**WHAT IS BEING ASKED**
Find each line below containing the word "increase" and copy it.

━━ RECORDS TO USE ━━

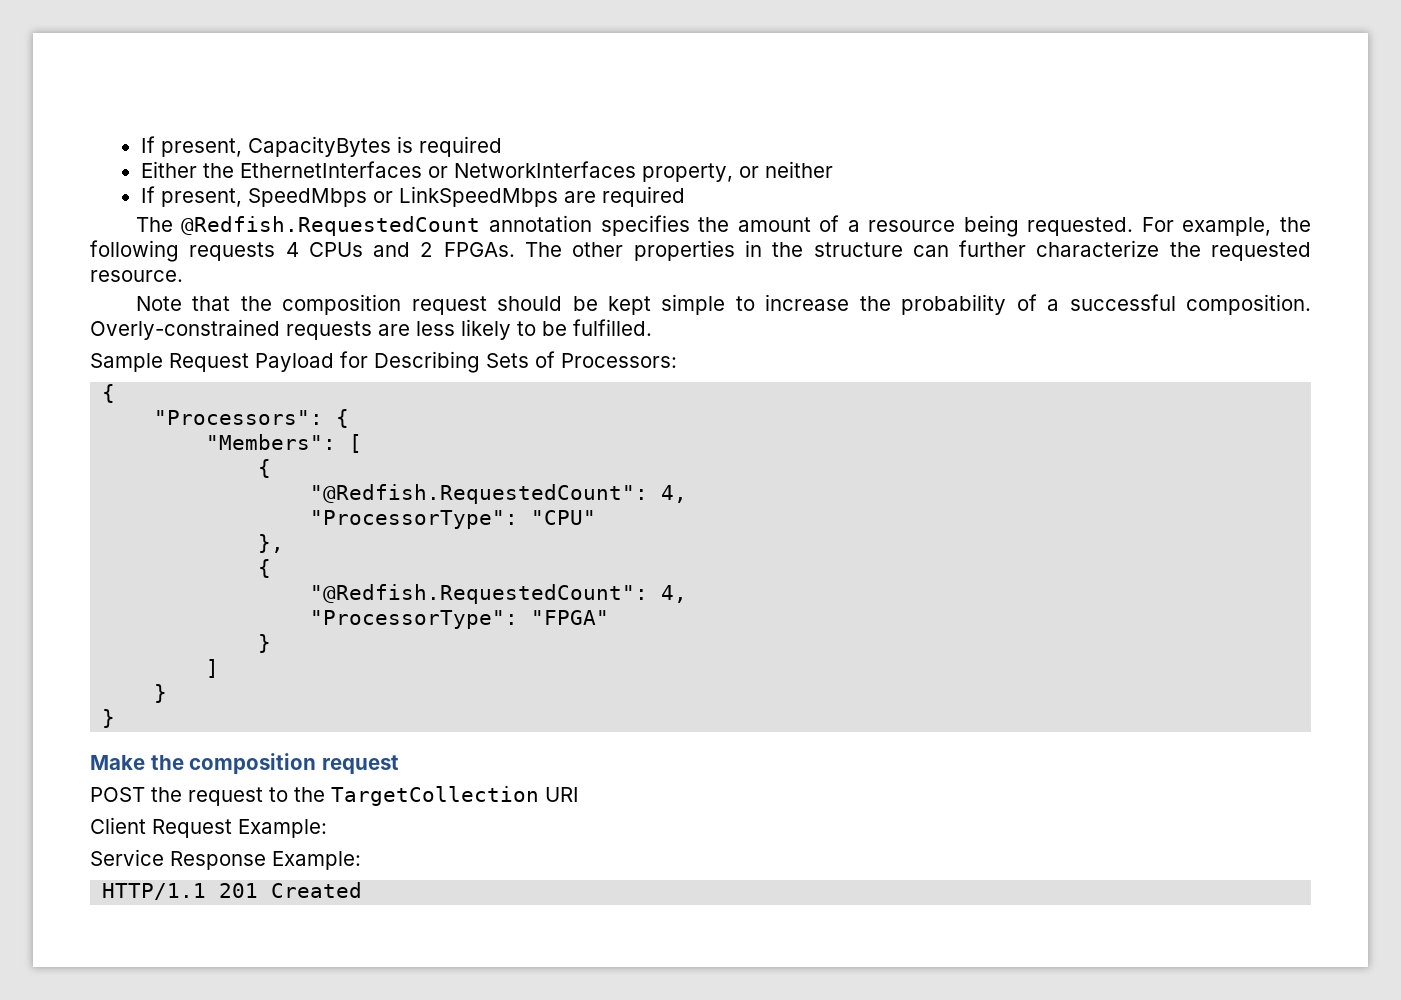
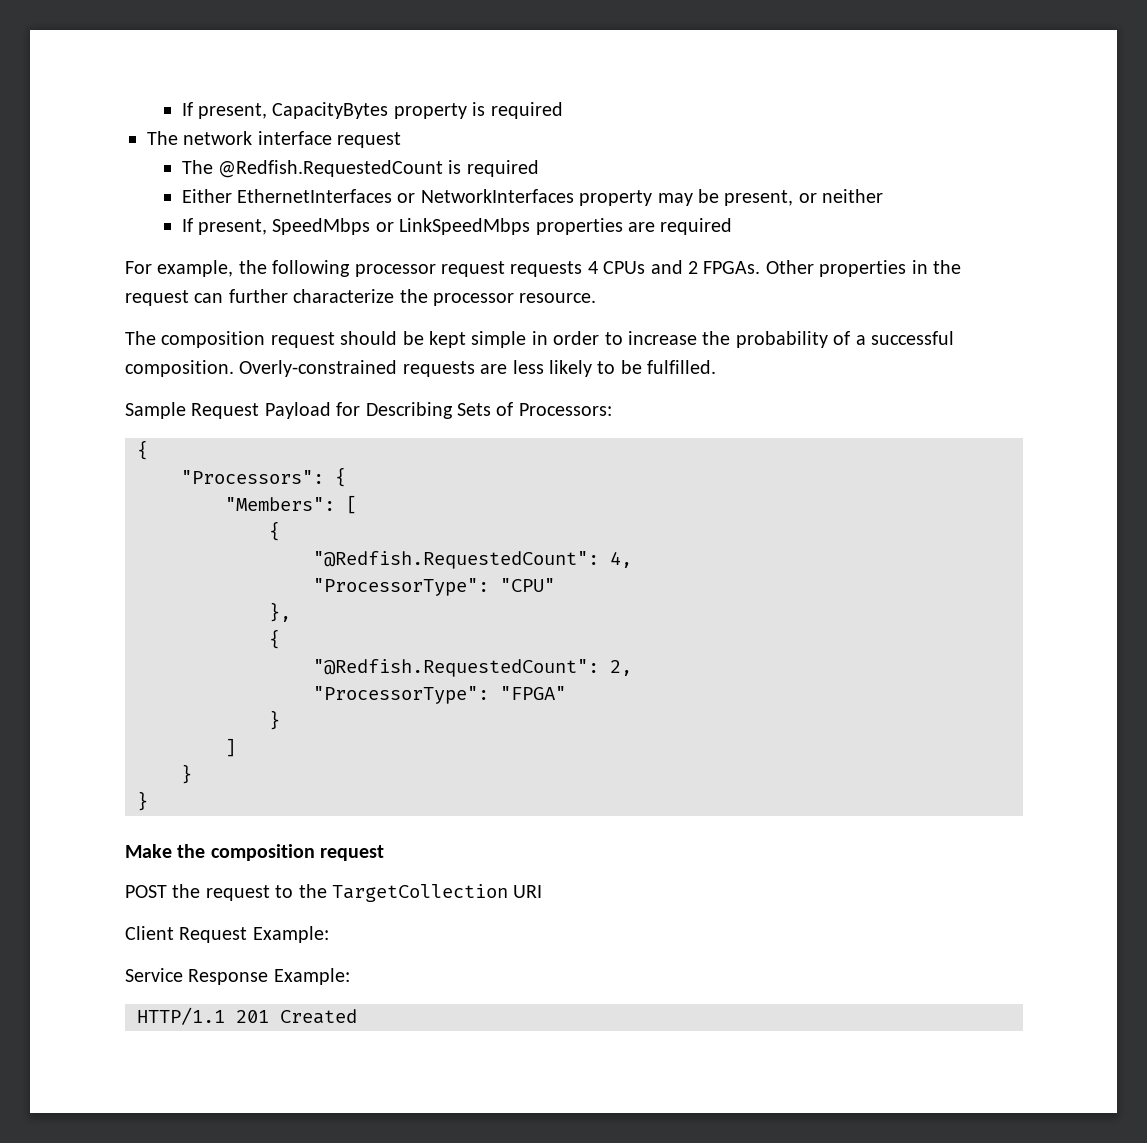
- If present, CapacityBytes is required
+ If present, CapacityBytes property is required
+ The network interface request
+ The @Redfish.RequestedCount is required
- Either the EthernetInterfaces or NetworkInterfaces property, or neither
+ Either EthernetInterfaces or NetworkInterfaces property may be present, or neither
- If present, SpeedMbps or LinkSpeedMbps are required
+ If present, SpeedMbps or LinkSpeedMbps properties are required
- The @Redfish.RequestedCount annotation specifies the amount of a resource being requested. For example, the following requests 4 CPUs and 2 FPGAs.
+ For example, the following processor request requests 4 CPUs and 2 FPGAs.
- The other properties in the structure can further characterize the requested resource.
+ Other properties in the request can further characterize the processor resource.
- Note that the composition request should be kept simple to increase the probability of a successful composition.
+ The composition request should be kept simple in order to increase the probability of a successful composition.
  },
  {
- "@Redfish.RequestedCount": 4,
+ "@Redfish.RequestedCount": 2,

━━━

**RESULT BELOW**
- Note that the composition request should be kept simple to increase the probability of a successful composition.
+ The composition request should be kept simple in order to increase the probability of a successful composition.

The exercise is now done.